Back to my other topic now. I gave him his meds and then he couldn't sleep either. By now, I am tired and want to go to sleep. I am trying to lay on a mere 6 inches of bed so I finally asked my hubby to go sleep on Eyore's bed. Finally I got enough space to sleep. Not so, Eyore was tossing and turning so much and his breath so labored I couldn't get to sleep. I finally put him in the recliner in our room and put a movie on for him. I believe he got some sleep around four and I got some off and on. I was so tired by 7:30 I couldn't even open my eyes! The house work is going so slow now and I need to get the bills in order and mail a few things. I don't want to take Eyore out but I don't want to leave him home either. I guess I will minimize what needs to be done and be grateful I am not a working mom!
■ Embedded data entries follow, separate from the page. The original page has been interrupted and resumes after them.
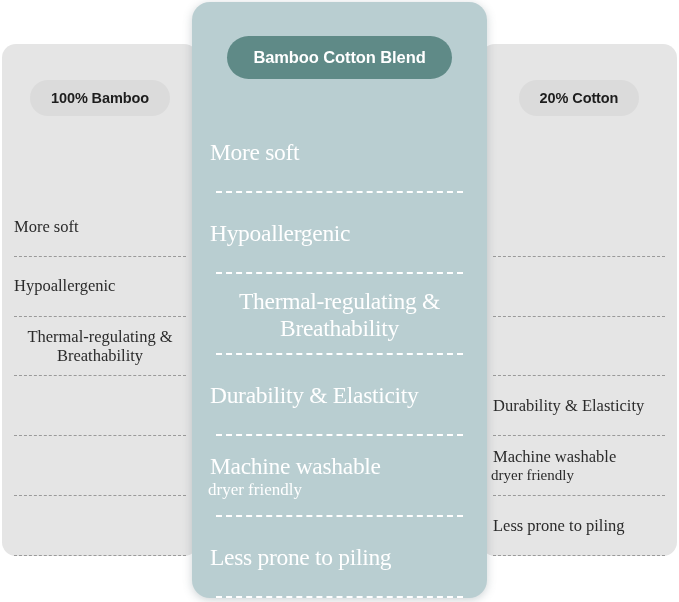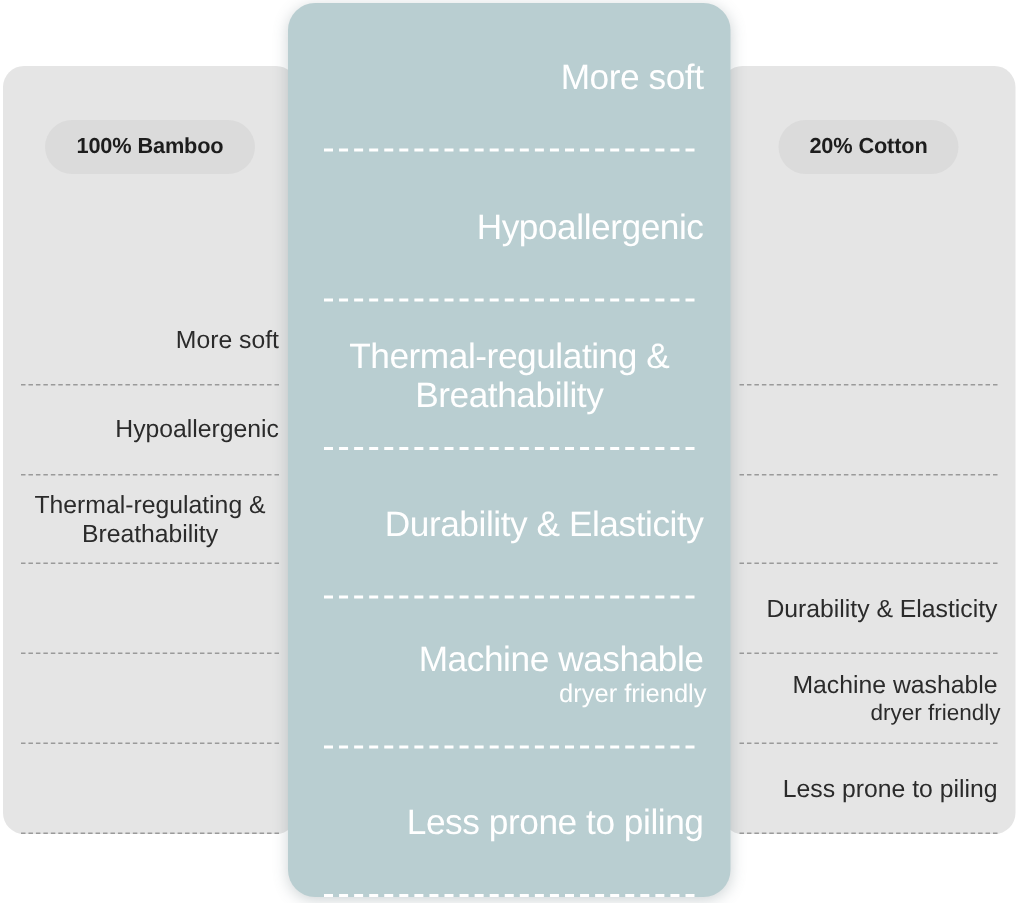--- a/index.html
+++ b/index.html
@@ -85,24 +85,25 @@
   
   .rows {
     flex: 1;
     display: flex;
     flex-direction: column;
   }
   .row {
     flex: 1 1 0;
     display: flex;
     flex-direction: column;
-    align-items: flex-end;
+    align-items: flex-start;
     justify-content: center;
     text-align: center;
     position: relative;
+    font-family: Liberation Serif, serif;
   }
   .row::after {
     content: "";
     position: absolute;
     left: 2px;
     right: 2px;
     bottom: 0;
     border-bottom: 1.6px dashed #9a9a9a;
   }
   #panel-center .row::after {
@@ -189,20 +190,23 @@
         <span class="row-text">Machine washable</span>
         <span class="row-sub">dryer friendly</span>
       </div>
       <div class="row">
         <span class="row-text">Less prone to piling</span>
       </div>
     </div>
   </div>
 
   <div id="panel-center">
+    <div class="badge-wrap">
+      <span class="badge badge-teal">Bamboo Cotton Blend</span>
+    </div>
     <div class="rows">
       <div class="row">
         <span class="row-text">More soft</span>
       </div>
       <div class="row">
         <span class="row-text">Hypoallergenic</span>
       </div>
       <div class="row">
         <span class="row-text">Thermal-regulating &amp; Breathability</span>
       </div>

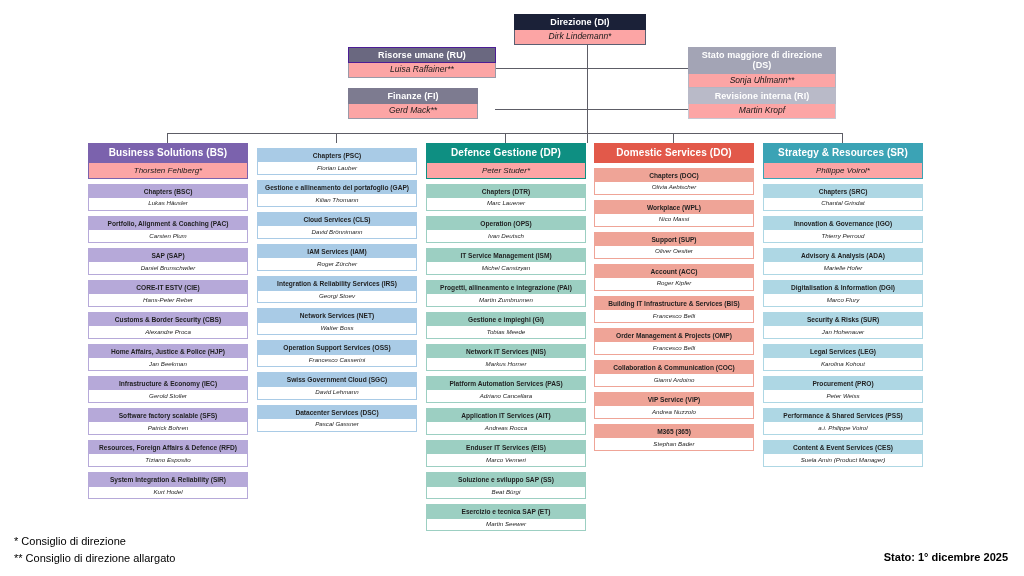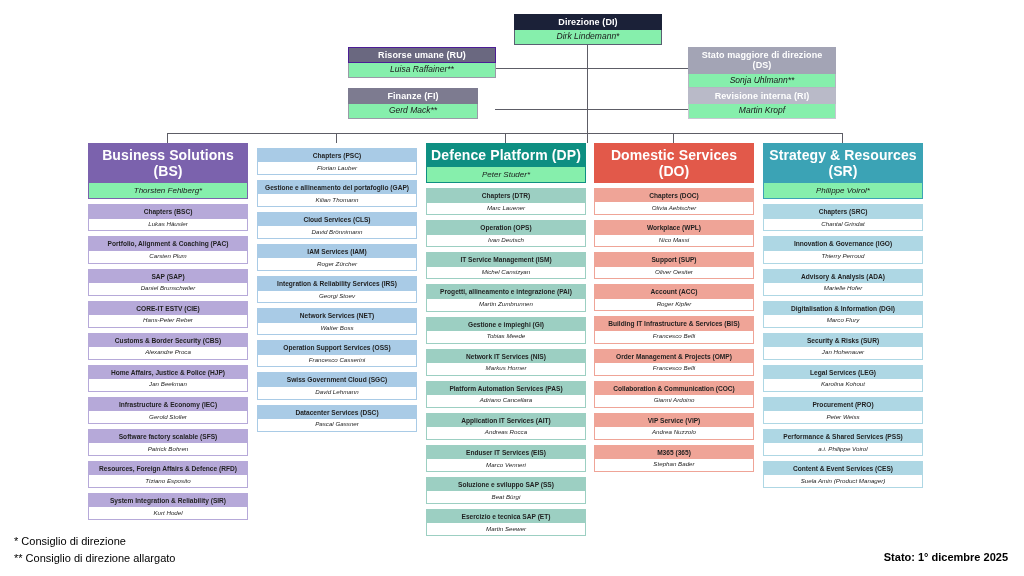--- a/index.html
+++ b/index.html
@@ -16,31 +16,31 @@
   .node .nhead {
     text-align: center;
     font-weight: bold;
     letter-spacing: .1px;
     line-height: 1.15;
     padding: 2px 3px;
   }
   .node .nname {
     text-align: center;
     font-style: italic;
-    background: #86efac;
+    background: #fca5a5;
     line-height: 1.15;
     padding: 2px 3px;
     color: #1a1a1a;
   }
 
   
   .top .nhead { font-size: 9px; color: #ffffff; }
   .top .nname { font-size: 8.5px; }
 
-  .n-di       { left: 514px; top: 14px;  width: 148px; }
+  .n-di       { left: 514px; top: 14px;  width: 132px; }
   .n-di .nhead { background: #1b2138; border: 1px solid #1b2138; }
   .n-di .nname { border: 1px solid #5a5f72; border-top: none; }
 
   .n-ru       { left: 348px; top: 47px;  width: 148px; }
   .n-ru .nhead { background: #6a6880; border: 1px solid #4c1d95; }
   .n-ru .nname { border: 1px solid #9a9aa8; border-top: none; }
 
   .n-fi       { left: 348px; top: 88px;  width: 130px; }
   .n-fi .nhead { background: #7d7b90; border: 1px solid #7d7b90; }
   .n-fi .nname { border: 1px solid #9a9aa8; border-top: none; }
@@ -51,21 +51,21 @@
 
   .n-ri       { left: 688px; top: 88px;  width: 148px; }
   .n-ri .nhead { background: #b9bac8; border: 1px solid #b9bac8; }
   .n-ri .nname { border: 1px solid #c6c7d2; border-top: none; }
 
   
   .ln { position: absolute; background: #5d5d66; z-index: 1; }
 
   
   .col { position: absolute; top: 143px; width: 160px; z-index: 3; }
-  .col-head .nhead { font-size: 14px; color: #ffffff; padding: 3px 2px; }
+  .col-head .nhead { font-size: 10px; color: #ffffff; padding: 3px 2px; }
   .col-head .nname { font-size: 8px; padding: 3px 2px; }
 
   .unit { margin-top: 5px; }
   .unit .uhead {
     text-align: center; font-weight: bold; font-size: 6.6px;
     color: #1f1f1f; padding: 3px 2px; line-height: 1.1;
   }
   .unit .uname {
     text-align: center; font-style: italic; font-size: 6.2px;
     background: #ffffff; color: #1f1f1f; padding: 2.5px 2px; line-height: 1.1;
@@ -238,21 +238,21 @@
         </div>
         <div class="unit">
           <div class="uhead">Datacenter Services (DSC)</div>
           <div class="uname">Pascal Gassner</div>
         </div>
       </div>
   </div>
 
   <div class="col c-dp">
     <div class="node col-head" style="position:relative;">
-      <div class="nhead">Defence Platform (DP)</div>
+      <div class="nhead">Defence Gestione (DP)</div>
       <div class="nname">Peter Studer*</div>
     </div>
     <div class="units">
         <div class="unit">
           <div class="uhead">Chapters (DTR)</div>
           <div class="uname">Marc Lauener</div>
         </div>
         <div class="unit">
           <div class="uhead">Operation (OPS)</div>
           <div class="uname">Ivan Deutsch</div>

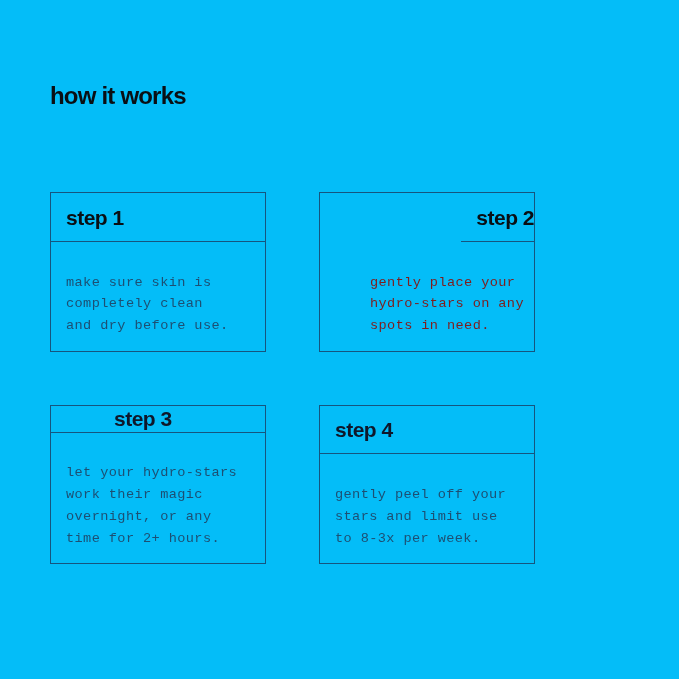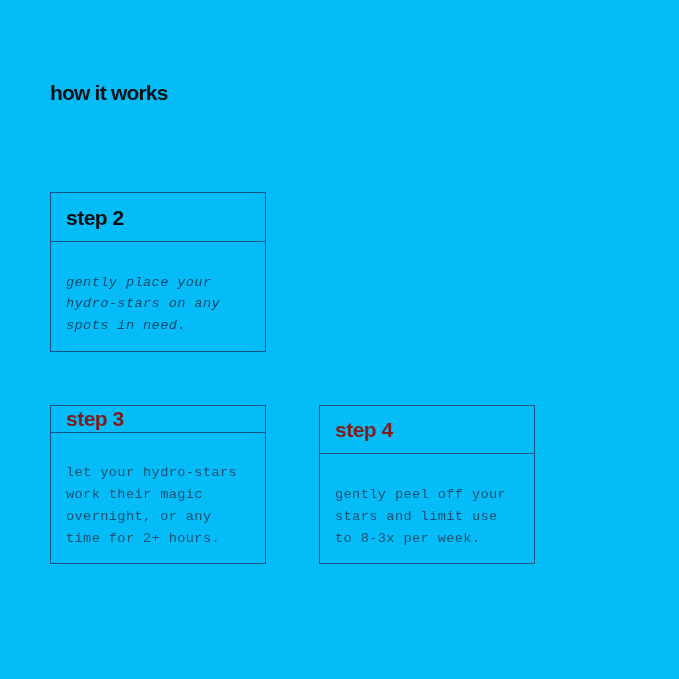--- a/index.html
+++ b/index.html
@@ -18,21 +18,21 @@
     position: relative;
     width: 679px;
     height: 679px;
     background: #04bdf8;
   }
   .page-title {
     position: absolute;
     left: 50px;
     top: 66px;
     font-family: "Liberation Sans", sans-serif;
-    font-size: 21px;
+    font-size: 24px;
     font-weight: bold;
     letter-spacing: -0.8px;
     color: #0a0f14;
     line-height: 1.2;
     white-space: nowrap;
   }
   .grid {
     position: absolute;
     left: 50px;
     top: 192px;
@@ -93,51 +93,61 @@
 <body style="background: rgb(4, 189, 248);">
 
 <div class="page" style="background: rgb(4, 189, 248);">
 
   <h1 class="page-title" style="color: rgb(10, 15, 20);">how it works</h1>
 
   <div class="grid">
 
     <div class="row row-1">
 
+      <div class="card card-top" style="border-color: rgb(22, 85, 127);">
+        <div class="card-header" style="border-bottom-color: rgb(22, 85, 127);">
+          <span class="card-header-label" style="color: rgb(10, 15, 20);">step 1</span>
+        </div>
+        <div class="card-body">
+          <p class="card-body-text" style="color: rgb(29, 79, 115);">make sure skin is
+completely clean
+and dry before use.</p>
+        </div>
+      </div>
 
-      <div class="card card-top" style="border-color: rgb(22, 85, 127);">
+      <div class="card card-top" style="border-color: rgb(22, 85, 127); align-items: flex-end;">
         <div class="card-header" style="border-bottom-color: rgb(22, 85, 127);">
           <span class="card-header-label" style="color: rgb(10, 15, 20);">step 2</span>
         </div>
         <div class="card-body">
-          <p class="card-body-text" style="color: #0c4a6e; font-style: italic;">gently place your
+          <p class="card-body-text" style="color: #7f1d1d;">gently place your
 hydro-stars on any
 spots in need.</p>
         </div>
       </div>
 
     </div>
 
     <div class="row row-2">
 
       <div class="card card-bottom" style="border-color: rgb(22, 85, 127);">
         <div class="card-header" style="border-bottom-color: rgb(22, 85, 127);">
-          <span class="card-header-label" style="color: #7f1d1d;">step 3</span>
+          <span class="card-header-label" style="color: #0f172a; margin-left: 48px;">step 3</span>
         </div>
         <div class="card-body">
           <p class="card-body-text" style="color: rgb(29, 79, 115);">let your hydro-stars
 work their magic
 overnight, or any
 time for 2+ hours.</p>
         </div>
       </div>
 
       <div class="card card-bottom" style="border-color: rgb(22, 85, 127);">
         <div class="card-header" style="border-bottom-color: rgb(22, 85, 127);">
-          <span class="card-header-label" style="color: #7f1d1d;">step 4</span>
+          <span class="card-header-label" style="color: #0f172a;">step 4</span>
         </div>
         <div class="card-body">
           <p class="card-body-text" style="color: rgb(29, 79, 115);">gently peel off your
 stars and limit use
 to 8-3x per week.</p>
         </div>
       </div>
 
     </div>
I did read my daily bread today and that is an encouragement. You can get it online at The Daily Bread. Com. It's short and encouraging.

1 comment:

Mrs. Darling said...

The preventive asthma stuff really works for me. Could you just add back that and maybe the headache meds. I think if you told your doc that he said his heart was going to explode she cerainly could come up with something else...you'd think! My house is in great need of cleaning today too. It's big on my list. I'm plowing through it and decided to take a 10 minute break. Break over so it's back to work I go. Hope your day starts going better.